Recently, I was wondering if it would be safe to eat someone who had died of a heroin overdose. Could you stock a restaurant that way? Would the meat get your patrons high? That’s how I discovered this weird case of an illicit drug cocktail being distributed via a syringe of human blood (from Popular Science):
Last summer, police in Bucks County, Pennsylvania picked up a man carrying an unmarked vial of red liquid. During questioning, the 33-year-old explained that the vial contained human blood and fentanyl, a painkiller 50 to 100 times more potent than morphine. The liquid’s street name: “BLOOD.” (All-caps is apparently the going style for the substance’s street name, but we’ll stick to “Blood” from this point forward because frankly, using BLOOD over and over again makes this article look like it was written by the Count from “Sesame Street”.)
Officers sent the vial, which contained about a half a teaspoon of red fluid, to forensic toxicologist Laura Labay.
“It was the strangest thing,” she told PopSci. “If you look at whole blood in a test tube, it’s thick. This looked like blood but it was more watery.” Some sort of fine powder swirled around inside it, and it smelled like cough syrup.
In her laboratory at NMS Labs in Willow Grove, Pennsylvania, Labay confirmed that the specimen did indeed contain human blood. But it also carried a lot more than fentanyl.
Lab tests detected 13 different substances in the “Blood”, including residues of ethanol, codeine, ephedrine, THC, and 11 milligrams of of methamphetamine—a full dose. The results were recently published in the Journal of Forensic Sciences.

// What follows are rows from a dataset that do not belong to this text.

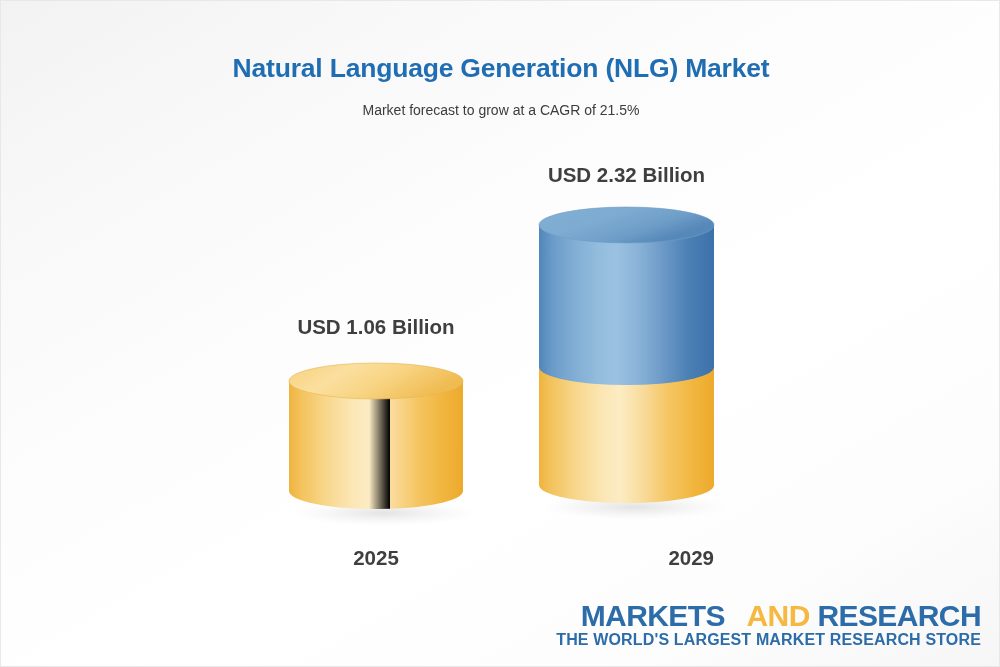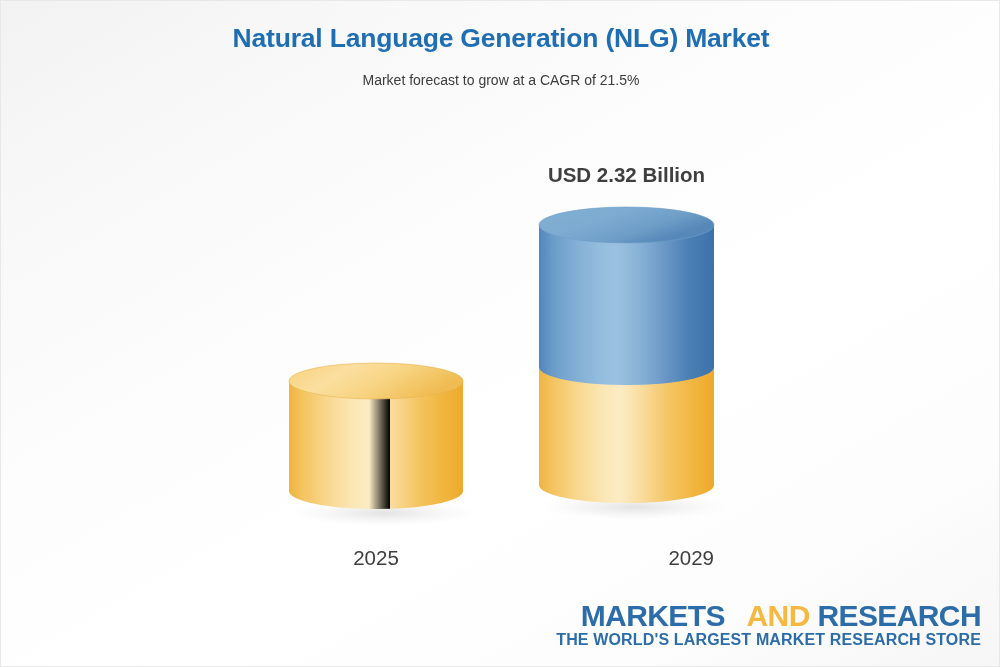--- a/index.html
+++ b/index.html
@@ -31,7 +31,7 @@
     left: 0;
     width: 1000px;
     text-align: center;
-    padding-top: 22px;
+    padding-top: 52px;
   }
   .chart-title {
     font-size: 26.5px;

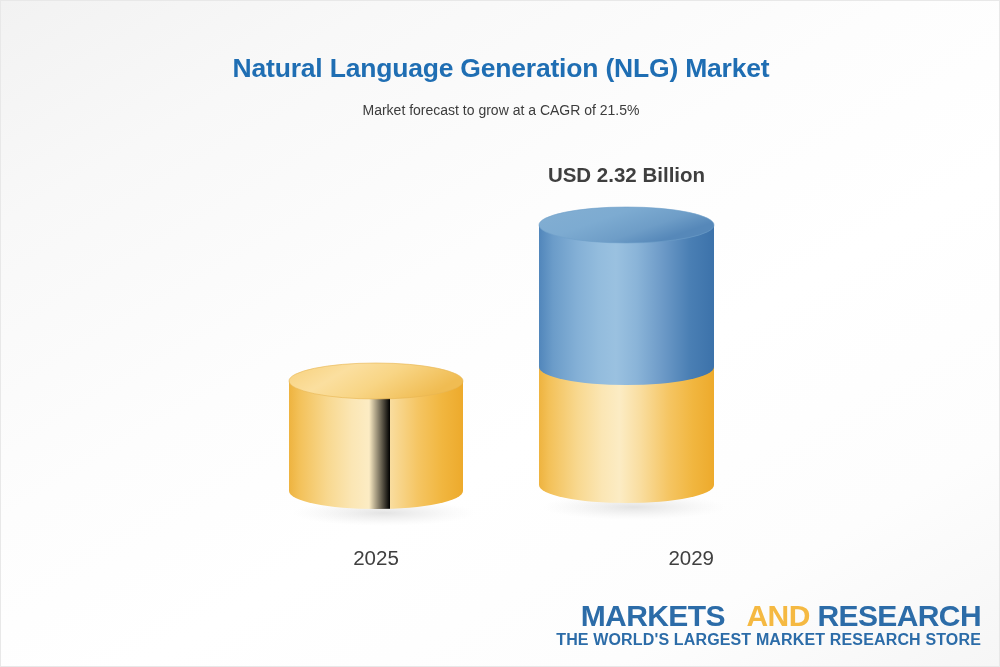--- a/index.html
+++ b/index.html
@@ -139,6 +139,7 @@
 
     <div class="bar-group" style="left:288px; top:150px; width:174px; height:420px;">
 
+      <div class="value-label" style="top:164px;">USD 1.06 Billion</div>
 
       <svg class="cyl-svg" width="174" height="160" viewBox="0 0 174 160" style="left:0px; top:212px;">
         <defs>

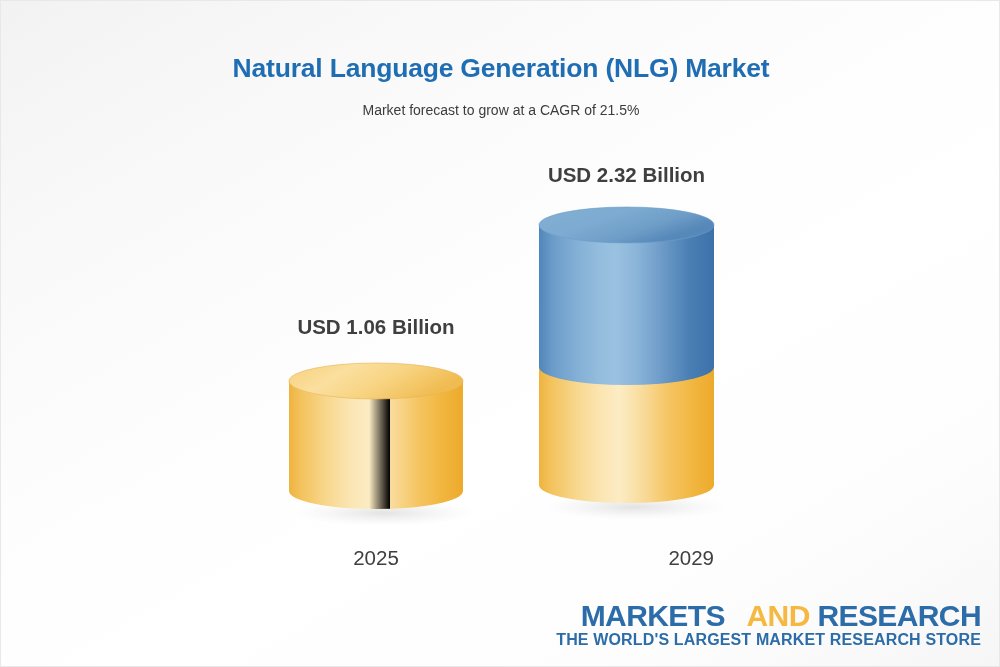--- a/index.html
+++ b/index.html
@@ -77,7 +77,7 @@
     width: 100%;
     text-align: center;
     font-size: 20.5px;
-    font-weight: normal;
+    font-weight: bold;
     color: #3f3f3f;
   }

When drug users shoot up, a bit of blood sometimes backtracks into the syringe. Labay and her colleagues have noticed that sometimes users will let their blood spill into the barrel, then give the needle to another user to sample (or “taste”) the drug. But this is the first time they’ve heard of anything quite like this, where it appears the drug-impregnated blood was distributed for later injection.
Because most of the drugs were present at levels lower than a typical dose, and because the blood contained metabolites that are left over after a body starts to break down these drugs, Labay thinks the “Blood” came from someone who had previously used pseudoephedrine and heroin.
“Somebody must have taken blood out of somebody and purposely added methamphetamine in it,” she says. “You can’t just be walking around with that much methamphetamine in your blood and be ok.”
Labay and her co-author can’t say for sure why someone would want to take drugs this way. It’s possible that the cocktail of other drugs was meant to heighten the effects of the methamphetamine. Or maybe some people just like the exoticness of consuming human blood. The dangers of doing so should be relatively obvious.